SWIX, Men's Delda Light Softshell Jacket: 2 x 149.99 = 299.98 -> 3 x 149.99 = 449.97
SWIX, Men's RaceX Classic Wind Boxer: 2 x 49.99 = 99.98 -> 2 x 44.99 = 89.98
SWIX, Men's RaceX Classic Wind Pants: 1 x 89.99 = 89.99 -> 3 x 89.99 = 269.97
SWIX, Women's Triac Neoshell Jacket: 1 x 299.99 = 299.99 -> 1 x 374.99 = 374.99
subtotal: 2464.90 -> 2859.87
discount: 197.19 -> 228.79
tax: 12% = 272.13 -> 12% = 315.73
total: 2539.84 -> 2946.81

--

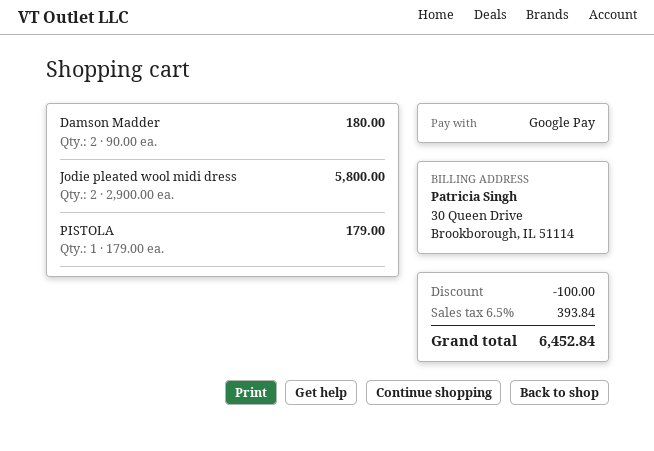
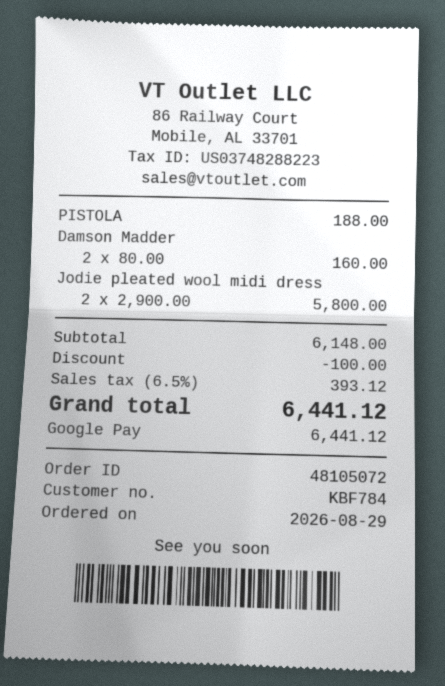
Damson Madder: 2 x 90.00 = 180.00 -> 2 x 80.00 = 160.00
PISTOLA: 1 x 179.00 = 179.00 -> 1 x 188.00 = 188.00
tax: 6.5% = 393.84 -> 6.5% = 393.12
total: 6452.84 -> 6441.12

WHAT YOU ARE ASKED TO DO:
Retype, exactly and in full, the lines above from the one containing "PISTOLA: 1 x" through the one containing "total: 6452.84 -> 6441.12".

EXPECTED OUTPUT:
PISTOLA: 1 x 179.00 = 179.00 -> 1 x 188.00 = 188.00
tax: 6.5% = 393.84 -> 6.5% = 393.12
total: 6452.84 -> 6441.12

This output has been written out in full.